De los vuelos del Graf Zeppelin sobre Galicia aparecen documentados al menos tres, tras la vuelta al mundo: 16 de abril de 1930, 27 de octubre de 1931 y 12 de abril de 1932. En una imagen del fotógrafo vigués Pacheco, se ve el dirigible volando sobre el hotel Moderno, en la Porta do Sol.

Pero Galicia estuvo a punto de ser algo más que lugar de paso. En los años 20, el ingeniero Torres Quevedo diseñó el Hispania, un dirigible que pretendía dar servicio entre España y América. El proyecto entusiasmó al Gobierno, que construyó una terminal de aerostatos en Sevilla, para una línea con Buenos Aires, e ideó otra en Vigo que enlazaría con Nueva York.

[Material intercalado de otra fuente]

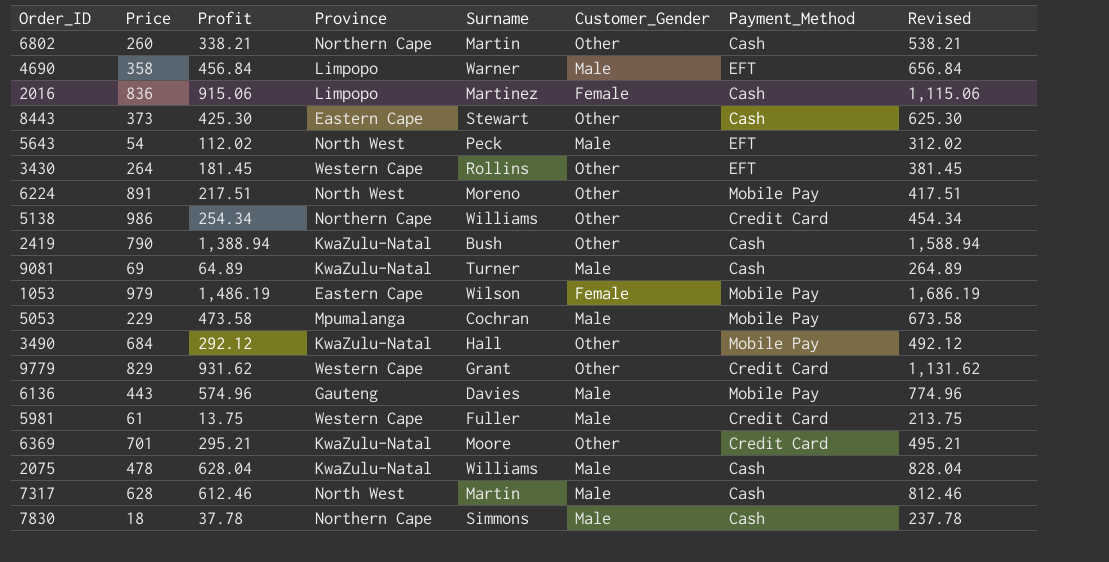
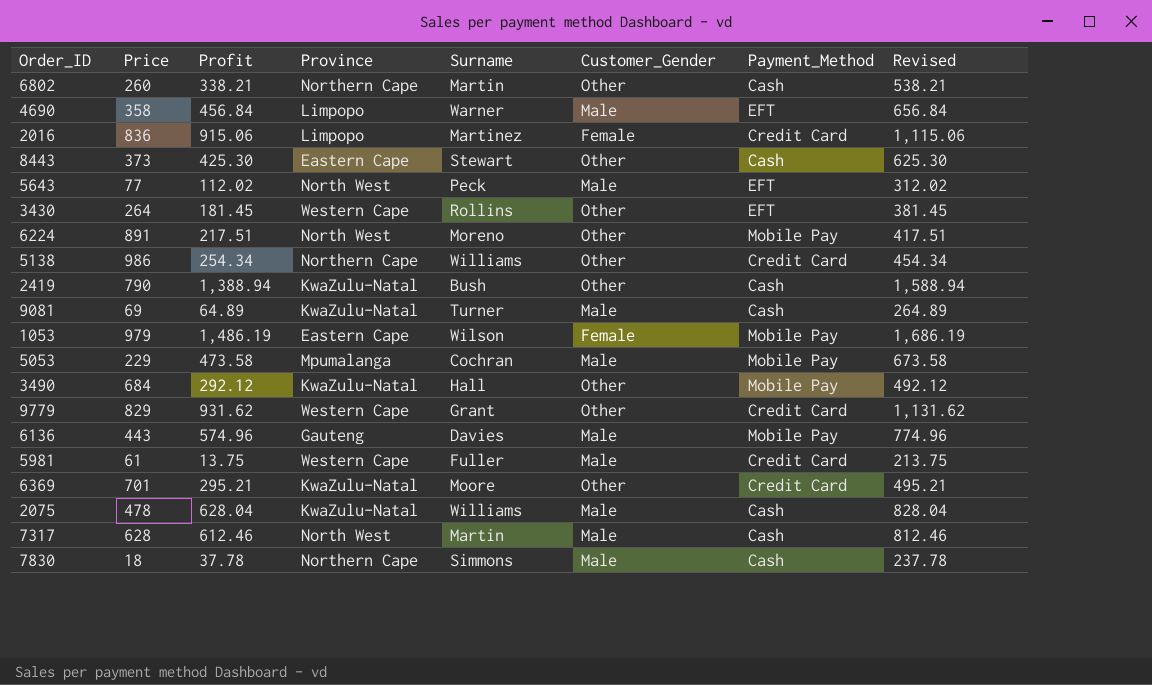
2016 | Payment_Method: Cash -> Credit Card
5643 | Price: 54 -> 77

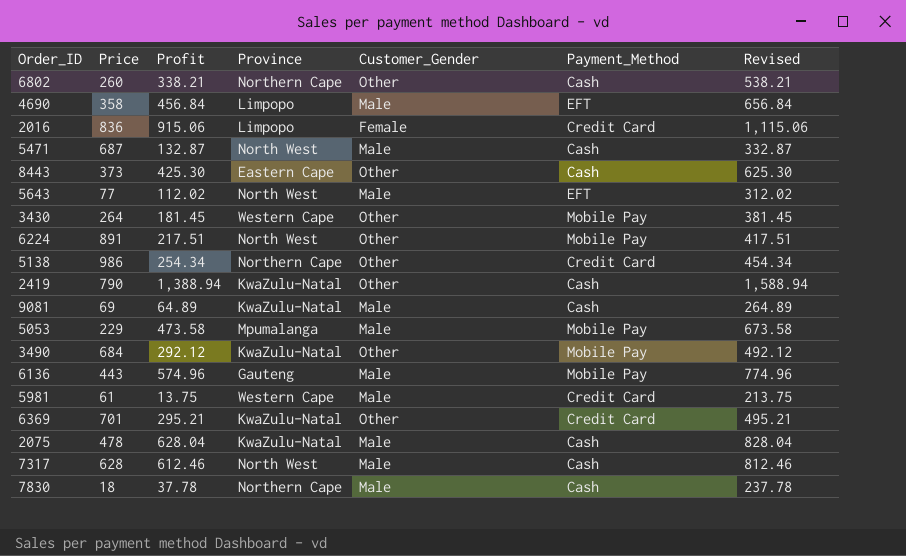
column Surname | position: 5 -> none
row 1053: 979 | 1,486.19 | Eastern Cape | Wilson | Female | Mobile Pay | 1,686.19 -> none
row 9779: 829 | 931.62 | Western Cape | Grant | Other | Credit Card | 1,131.62 -> none
row 5471: none -> 687 | 132.87 | North West | Male | Cash | 332.87
3430 | Payment_Method: EFT -> Mobile Pay

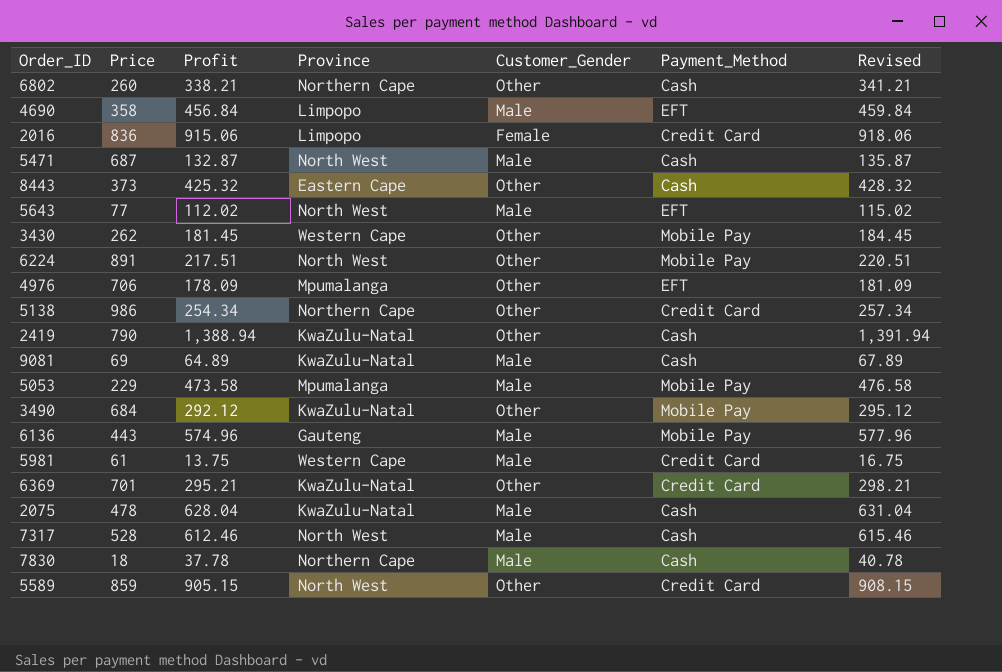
column Revised | formula: [Profit] + 200 -> [Profit] + 3
8443 | Profit: 425.30 -> 425.32
3430 | Price: 264 -> 262
row 4976: none -> 706 | 178.09 | Mpumalanga | Other | EFT | 181.09
7317 | Price: 628 -> 528
row 5589: none -> 859 | 905.15 | North West | Other | Credit Card | 908.15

Se pretendía transportar correo postal, muy intenso en pleno auge de la emigración.

En 1930, el jefe de Aeronáutica, Alfredo Kindelán, decía: «Podrá transportar tres toneladas de correspondencia en cada viaje». Y todo, en poco más de tres días de ruta, frente al mes que invertían los trasatlánticos.

El retiro del coloso alemán fue consecuencia directa del accidente de su hermano mayor, el Hindenburg, que había ya superado al Graf Zeppelin para convertirse en la aeronave más grande jamás construida en el mundo. En el desastre del 6 de mayo de 1937, en Nueva Jersey, fallecieron 36 tripulantes, en un pavoroso incendio. La circunstancia de que el aeródromo estaba lleno de periodistas, que cubrían a llegada de su vuelo transoceánico, hizo que las imágenes de la tragedia diesen la vuelta al mundo. Aún hoy son un icono de una catástrofe. La opinión pública retiró su confianza en los dirigibles y, con la II Guerra Mundial, desaparecieron de la industria aeronáutica comercial.

En Vigo, queda el recuerdo, y algunas fotos, del tránsito de aquellos colosos por el cielo de la ciudad.